Data is saved serially or in parallel (if “SAS Data Connect Accelerator for Hadoop” is licensed and SAS Embedded Process is deployed). Multi-node save is not supported (there is no NUMWRITENODES option).

It’s not possible to create SPDE indexes directly from CAS, even on HDFS.

Additional considerations

Partition Size

The default partition size used by the SPD libname engine is 128 MB. This value can be changed using the PARTSIZE option in the libname statement.

When CAS creates an SPDE table (saving a CAS table to an SPDE data source), the default partition size is 16 MB. In order to align with the default SPDE value, you may want to use the PARTSIZE option in the CASLIB statement:

caslib cas_spde_fs desc="SPDE Files on CAS Controller" 
   dataSource=(srctype="spde",
               dataTransferMode="serial",
               mdfpath="/gelcontent/demo/DM/data/SPDE2/meta",
               datapath='/gelcontent/demo/DM/data/SPDE2/data/data4',
               dfdebug=sqldetails,
               partsize=128M) ;

The CASLIB PARTSIZE option is ignored and not supported for dataTransferMode="parallel" on HDFS (saving a CAS table in parallel using SAS EP). In this case, partitions could have multiple sizes depending on how the SAS Embedded Process receives data.

Licensing

Access to SPDE data from CAS is enabled through the use of technical components known as “SAS Data Connector to SPD Engine Files” and “SAS Data Connect Accelerator for SPD Engine Files”. They are included in every order that includes CAS and don’t require any specific license.

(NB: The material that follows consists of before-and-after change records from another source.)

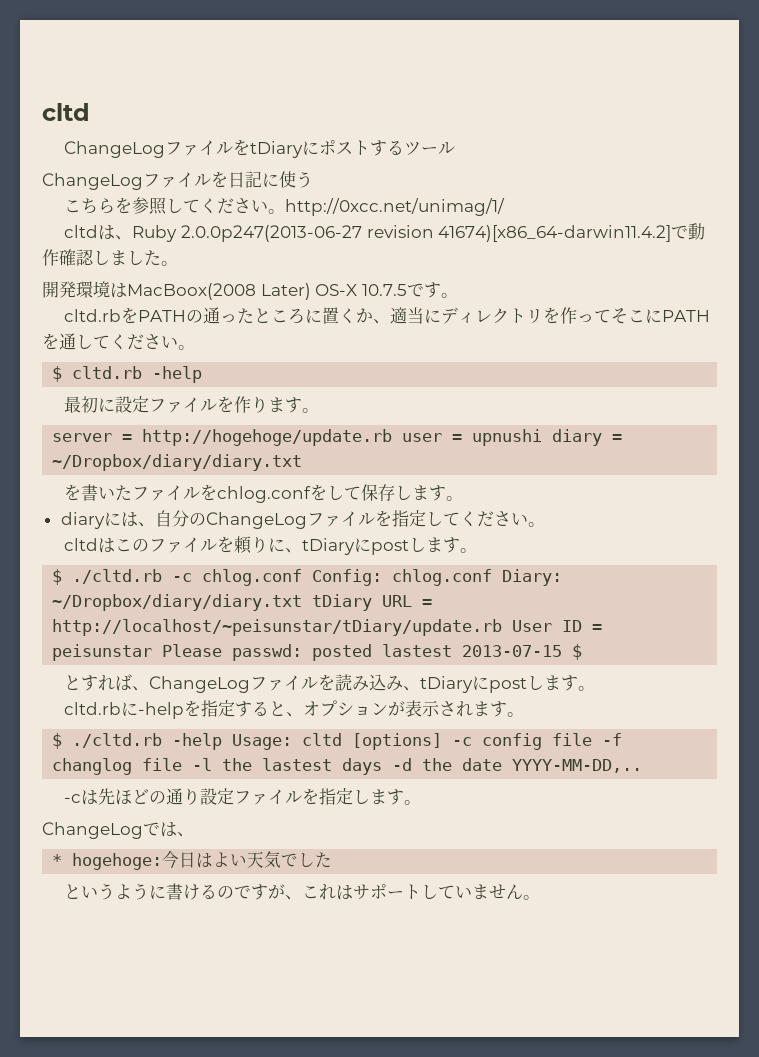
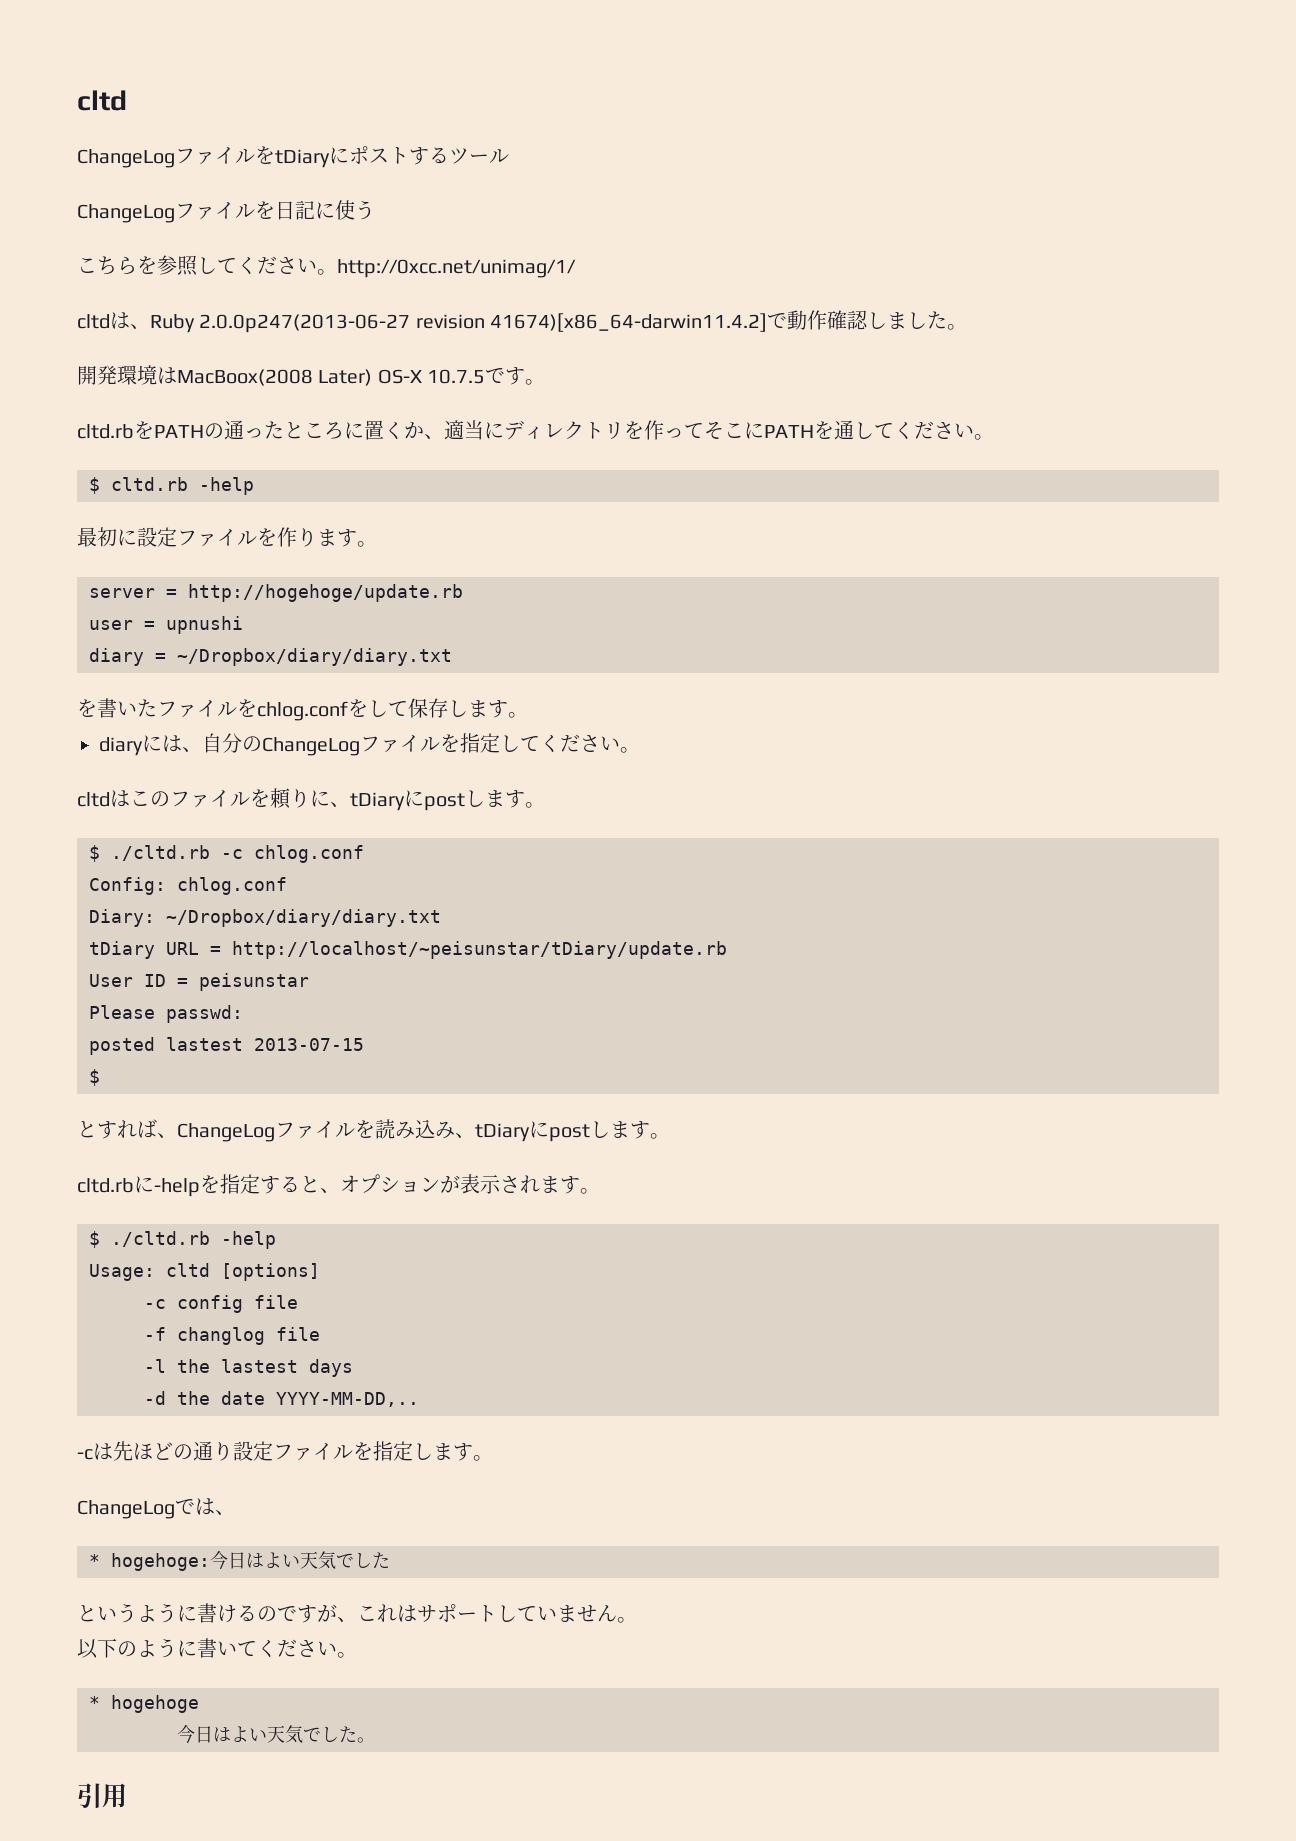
(393, 437) none -> (463, 593) //
(543, 437) none -> (243, 625) //
(303, 577) none -> (364, 854) //
(493, 577) none -> (287, 886) //
(303, 602) none -> (441, 918) //
(503, 627) none -> (727, 950) //
(153, 652) none -> (309, 982) //
(303, 652) none -> (243, 1014) //
(563, 651) none -> (364, 1044) //
(223, 741) none -> (276, 1240) //
(443, 741) none -> (320, 1272) //
(593, 739) none -> (298, 1302) //
(183, 764) none -> (320, 1334) //
(383, 766) none -> (353, 1368) //
(541, 897) none -> [77,1638,357,1659] [89,1695,199,1713] [177,1725,375,1744] [77,1783,127,1809] // 以下のように書いてください。 // * hogehoge // 今日はよい天気でした。 // 引用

However, the second one (“SAS Data Connect Accelerator for SPD Engine Files”), which allows to load SPDE data located in HDFS in CAS in parallel (or to save CAS data to SPDE files in HDFS in parallel) using the SAS EP deployed in Hadoop, relies on:

The “SAS Data Connect Accelerator for Hadoop” component which requires the “SAS In-Database Technologies for Hadoop” license
And the “SAS In-Database Technologies for Hadoop” license requires the “SAS/ACCESS Interface to Hadoop” license

So, in other words, you need both “SAS/ACCESS Interface to Hadoop” and “SAS In-Database Technologies for Hadoop” to load in parallel in CAS SPDE data located on HDFS.

Encoding

As mentioned earlier, the encoding of SPDE files could be an issue for sharing files, especially when you want to move SPDE files created by CAS to the SAS 9 world. SAS 9.4M5 gives more flexibility (but does not solve every case) as it now supports CEDA for SPDE files. Look at the documentation for more information.

Thanks for reading.

LinusH · ‎10-29-2018

Nice write-up, especially if already have legacy SPDE data-

But what if you start with clean Viya environment, or have (or planned) to fully migrate from 9.x?

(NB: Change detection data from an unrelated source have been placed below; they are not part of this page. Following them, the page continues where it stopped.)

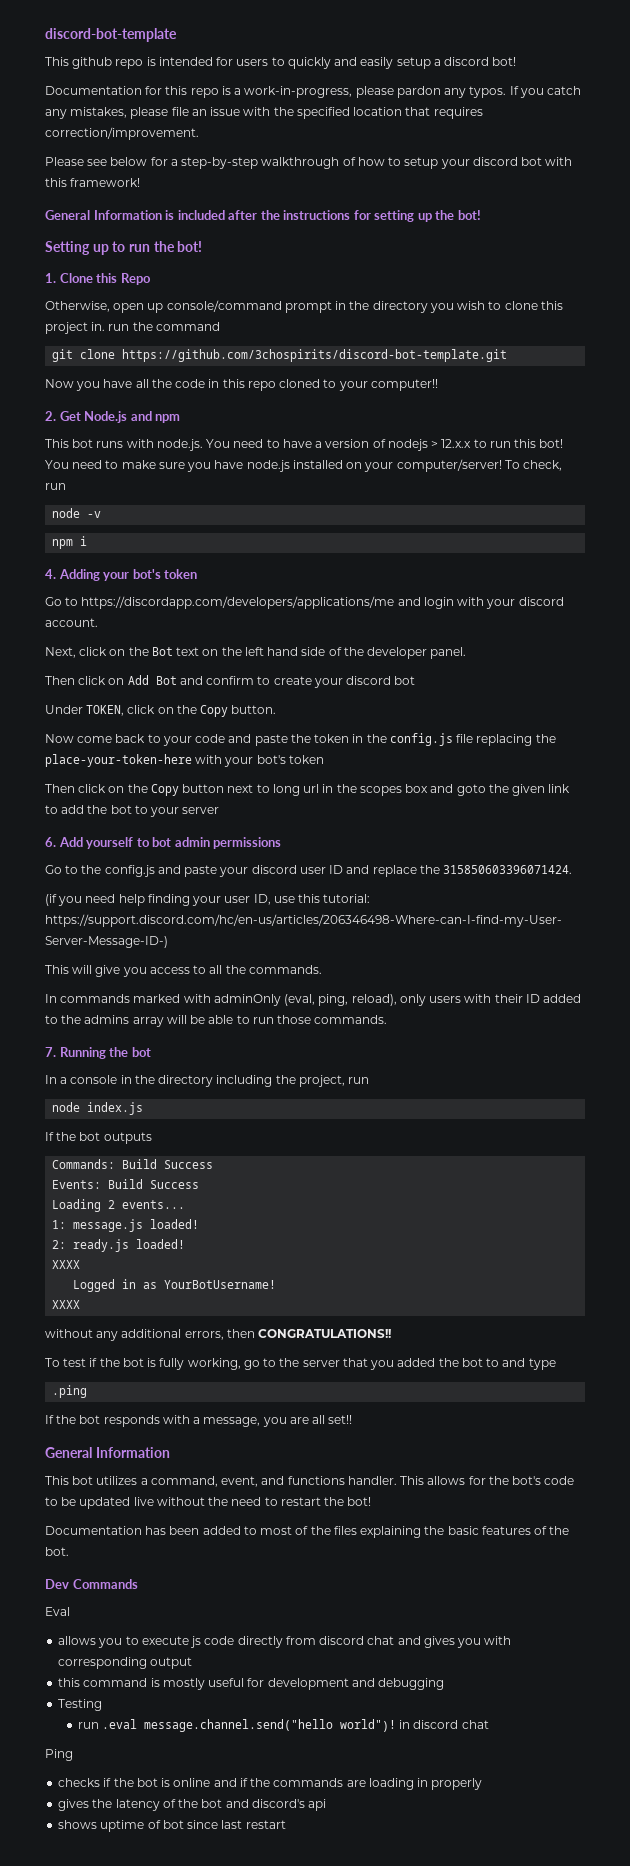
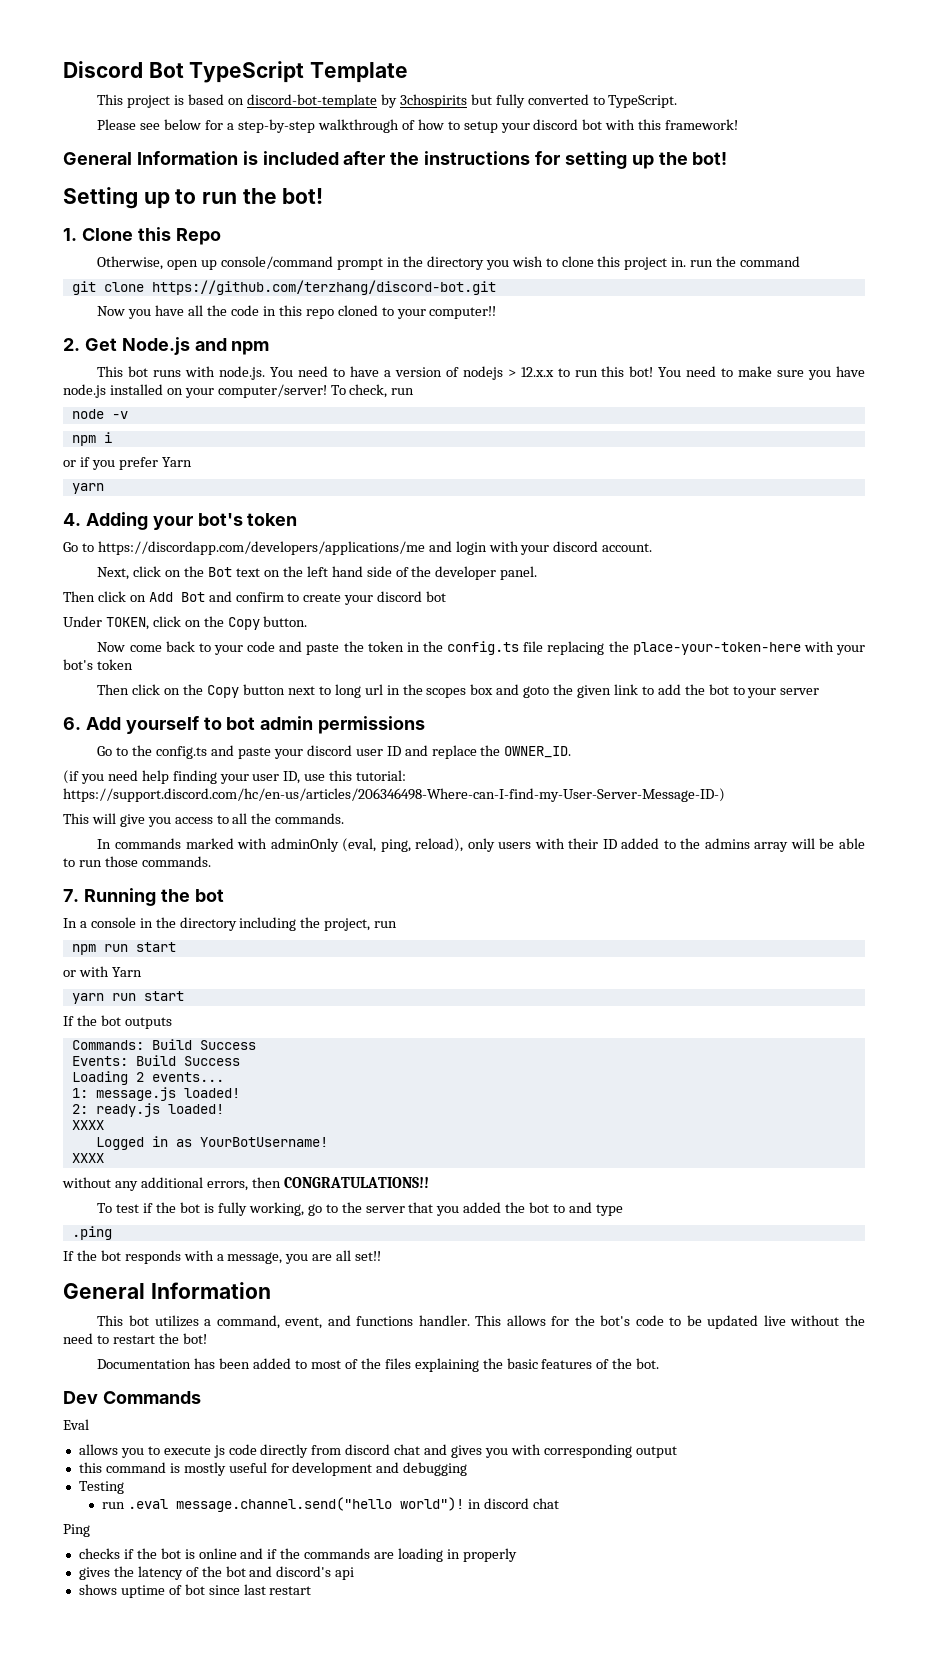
[45,28,177,42] [45,57,517,69] [45,86,582,98] [45,107,483,119] [45,127,199,140] discord-bot-template // This github repo is intended for users to quickly and easily setup a discord bot! // Documentation for this repo is a work-in-progress, please pardon any typos. If you catch any mistakes, please file an issue with the specified location that requires correction/improvement. -> [63,61,409,83] [97,94,678,108] Discord Bot TypeScript Template // This project is based on discord-bot-template by 3chospirits but fully converted to TypeScript.
[122,349,508,362] https://github.com/3chospirits/discord-bot-template.git -> [151,280,496,295] https://github.com/terzhang/discord-bot.git
(88, 541) none -> [63,457,192,470] [71,483,104,494] // or if you prefer Yarn // yarn
[389,733,453,746] config.js -> [447,641,520,655] config.ts
[104,865,155,877] config.js -> [156,746,208,759] config.ts
[443,865,573,874] 315850603396071424. -> [504,746,572,758] OWNER_ID.
[52,1102,144,1115] node index.js -> [71,942,176,955] [63,966,142,977] [71,991,184,1004] npm run start // or with Yarn // yarn run start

Is the beneficial in Viya compared to other storage engines?

Or is just to cope with legacy data stores?

I get some hints of the limitation of the OS directory case...

JuanS_OCS · ‎10-30-2018

Hello @LinusH,

In my case, I find it useful because a customer I have, uses GRID with a lot of historical data (terabytes) stored in SPDE, and pushes some data into SAS VA 7.x. Soon there will be a full change, and Viya will be introduced.

The migration of all the data might take even longer than the technical migration, hence we are figuring out the best way to make the change. And there is a requirement to do it in relatively short term, for the size of this SAS Platform and data.

Hence, reading SPDE tables from Viya, it's something I will be looking at, very closely.

NicolasRobert · ‎10-30-2018

Hello @LinusH and @JuanS_OCS

Thanks for your comments.

I would say that CAS' support for SPDE data is mainly targeted for facilitating data movement/migration between SAS 9.4 and Viya, especially if a customer has used SPDE a lot for storing SAS data. Migration of huge volumes of existing SPDE data is one scenario. Co-existence of both environments is another scenario (exchange of data between both environments).

From a pure Viya/CAS perspective, there are new storage techniques, based on the new default SASHDAT file format that are faster (to access and load into CAS) than SPDE. So on a standalone Viya/CAS environment, there is no reason to persist/save CAS tables as SPDE files.

Regards.